Quand l'auteur de "La vie rurale au temps de la TSF" est né une décennie après la fin de la Première Guerre mondiale, nombre d'objets, mais aussi d'institutions qui déterminent maintenant notre cadre et notre mode de vie n'étaient pas inventés. Dans le village où il a grandi, la TSF (la radio) loin d'avoir intégré tous les foyers, venait à peine de se faire connaître. Le téléphone à domicile, l'eau courante, la salle de bains, le réfrigérateur, le chauffage central, le tracteur, l'automobile même et nombre d'engins mécanisés relevaient encore du rêve.

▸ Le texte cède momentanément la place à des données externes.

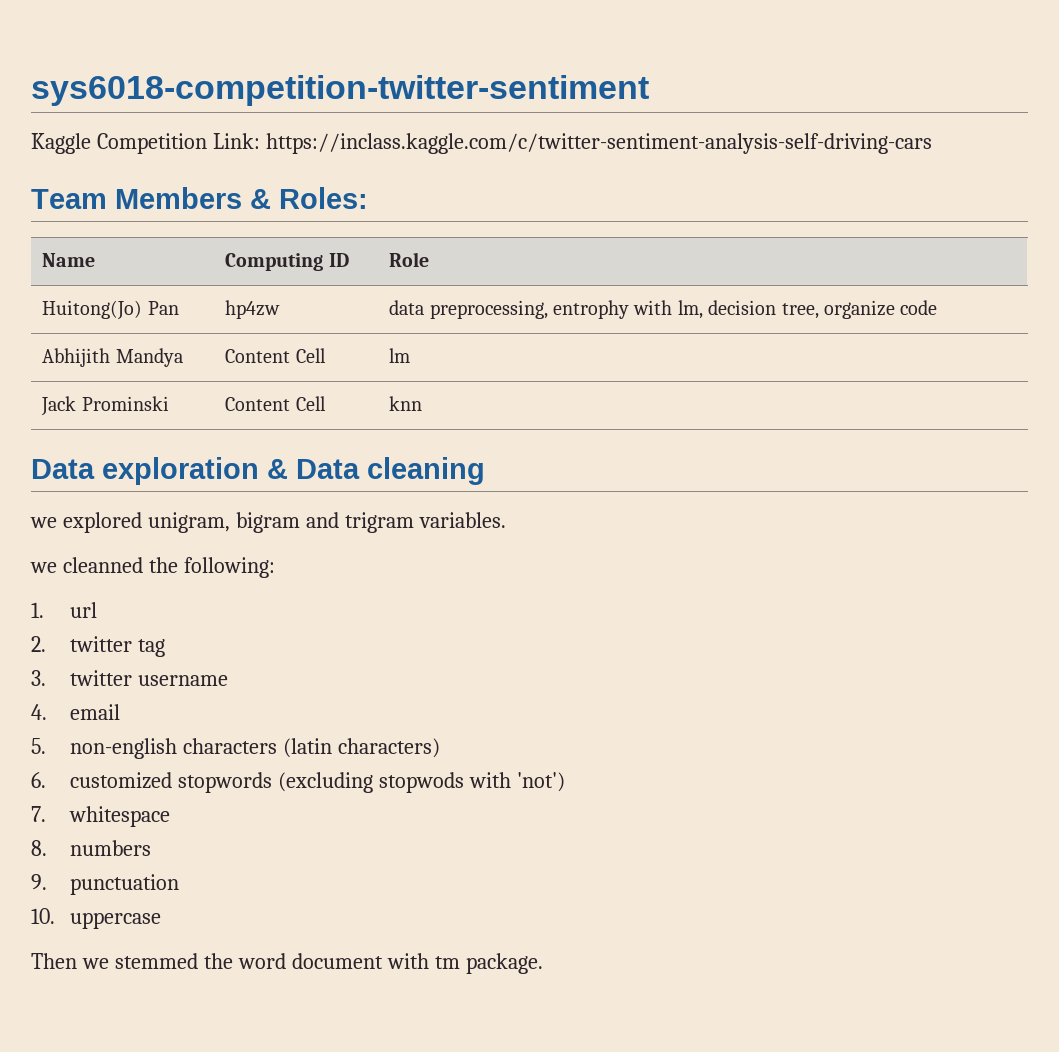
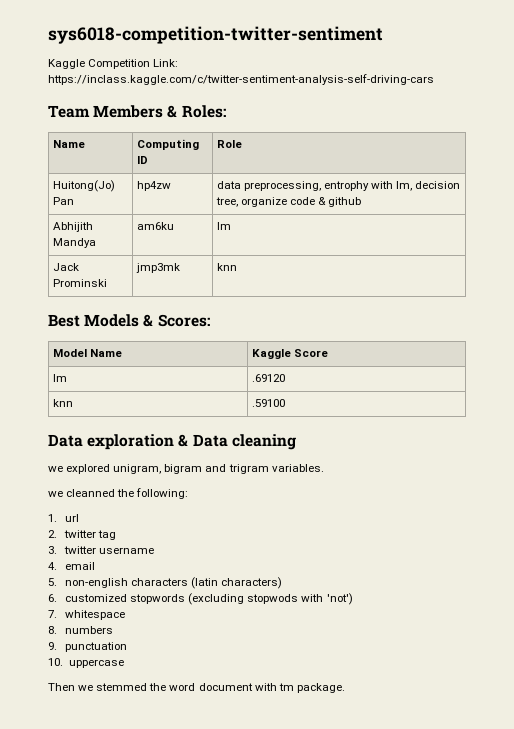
- Huitong(Jo) Pan | hp4zw | data preprocessing, entrophy with lm, decision tree, organize code
+ Huitong(Jo) Pan | hp4zw | data preprocessing, entrophy with lm, decision tree, organize code & github
- Abhijith Mandya | Content Cell | lm
+ Abhijith Mandya | am6ku | lm
- Jack Prominski | Content Cell | knn
+ Jack Prominski | jmp3mk | knn
+ Best Models & Scores:
+ Model Name | Kaggle Score
+ lm | .69120
+ knn | .59100

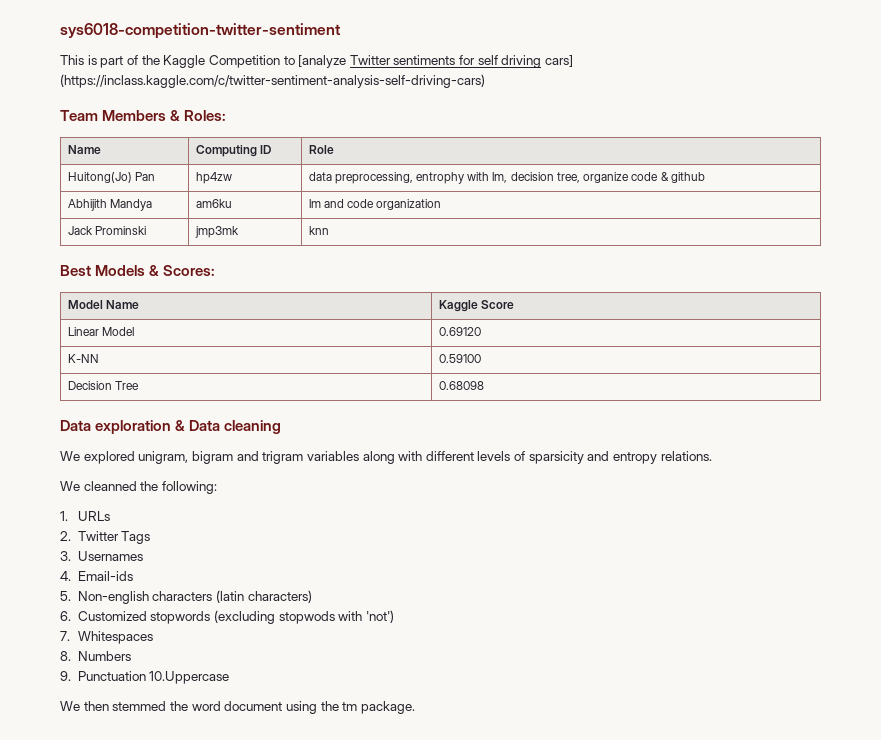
- Kaggle Competition Link: https://inclass.kaggle.com/c/twitter-sentiment-analysis-self-driving-cars
+ This is part of the Kaggle Competition to [analyze Twitter sentiments for self driving cars] (https://inclass.kaggle.com/c/twitter-sentiment-analysis-self-driving-cars)
- Abhijith Mandya | am6ku | lm
+ Abhijith Mandya | am6ku | lm and code organization
- lm | .69120
- knn | .59100
+ Linear Model | 0.69120
+ K-NN | 0.59100
+ Decision Tree | 0.68098
- we explored unigram, bigram and trigram variables.
- we cleanned the following:
+ We explored unigram, bigram and trigram variables along with different levels of sparsicity and entropy relations.
+ We cleanned the following:
- 1. url
+ 1. URLs
- 2. twitter tag
+ 2. Twitter Tags
- 3. twitter username
+ 3. Usernames
- 4. email
+ 4. Email-ids
- 5. non-english characters (latin characters)
+ 5. Non-english characters (latin characters)
- 6. customized stopwords (excluding stopwods with 'not')
+ 6. Customized stopwords (excluding stopwods with 'not')
- 7. whitespace
+ 7. Whitespaces
- 8. numbers
+ 8. Numbers
- 9. punctuation
- 10. uppercase
- Then we stemmed the word document with tm package.
+ 9. Punctuation 10.Uppercase
+ We then stemmed the word document using the tm package.

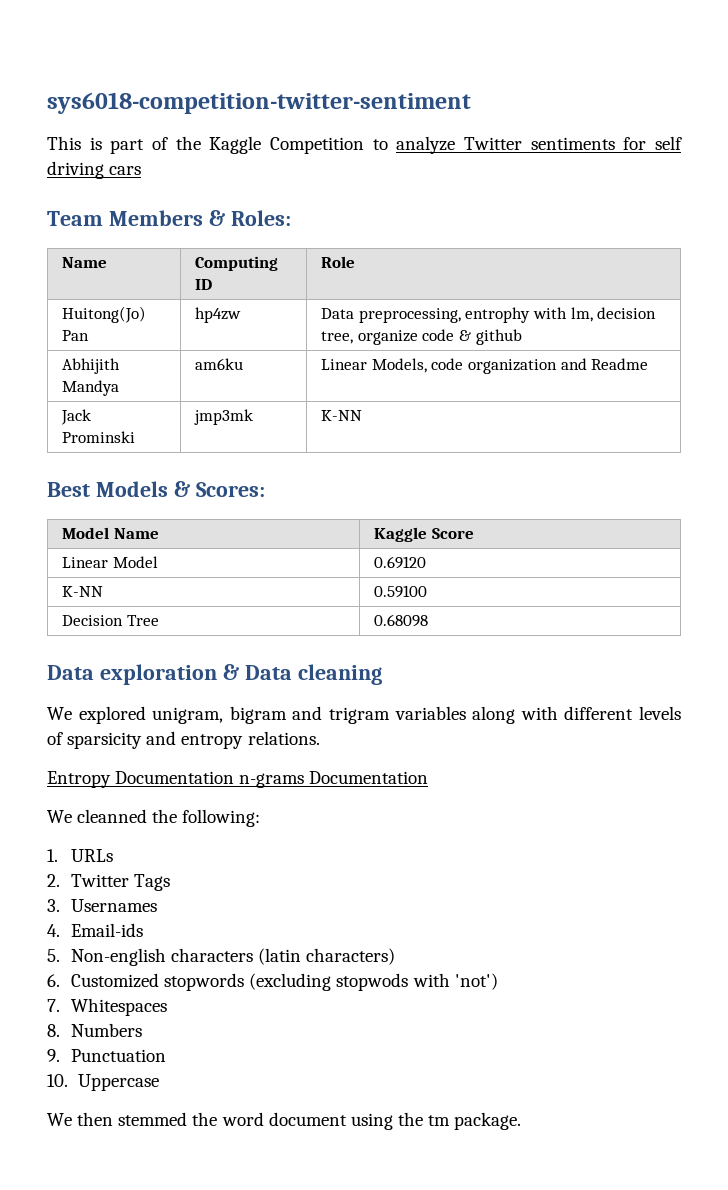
- This is part of the Kaggle Competition to [analyze Twitter sentiments for self driving cars] (https://inclass.kaggle.com/c/twitter-sentiment-analysis-self-driving-cars)
+ This is part of the Kaggle Competition to analyze Twitter sentiments for self driving cars
- Huitong(Jo) Pan | hp4zw | data preprocessing, entrophy with lm, decision tree, organize code & github
+ Huitong(Jo) Pan | hp4zw | Data preprocessing, entrophy with lm, decision tree, organize code & github
- Abhijith Mandya | am6ku | lm and code organization
+ Abhijith Mandya | am6ku | Linear Models, code organization and Readme
- Jack Prominski | jmp3mk | knn
+ Jack Prominski | jmp3mk | K-NN
+ Entropy Documentation n-grams Documentation
- 9. Punctuation 10.Uppercase
+ 9. Punctuation
+ 10. Uppercase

Les villageois dont l'auteur raconte le quotidien vivaient encore comme leurs ancêtres ont vécu, naissaient et mourraient chez eux, pratiquaient des coutumes séculaires, ignoraient les vacances, se déplaçaient peu et guère au-delà de l'horizon régional, se soumettaient sans trop rechigner à l'autorité de l'Eglise.
Mais déjà les témoins qui se souviennent de ces temps se font rares : des vendanges dans la vigne en fête, des Kungelstube autour du Kachelofe, des grandes lessives et des baignades dans l'eau vive de la rivière, des pratiques religieuses pieusement conservées, du chasse-neige tracté par des chevaux, des colporteurs en quête de la bonne affaire, des ripailles et des libations campagnardes, des années difficiles dans le vignoble alsacien, des maîtres d'école et des curés d'autrefois. Encore deux ou trois décennies et ces ultimes témoins, mémoire vive d'un monde disparu, à leur tour disparaîtront. Pour les historiens qui se pencheront plus tard sur l'histoire du monde rural «aux temps de la TSF», le livre de Paul Eschbach constituera un précieux témoignage. Dans sa préface, Christian Wilsdorf, directeur honoraire des Archives départementales du Haut-Rhin, écrit qu'il est «appelé à devenir un classique chez nous et, nous le souhaitons vivement, hors de notre province».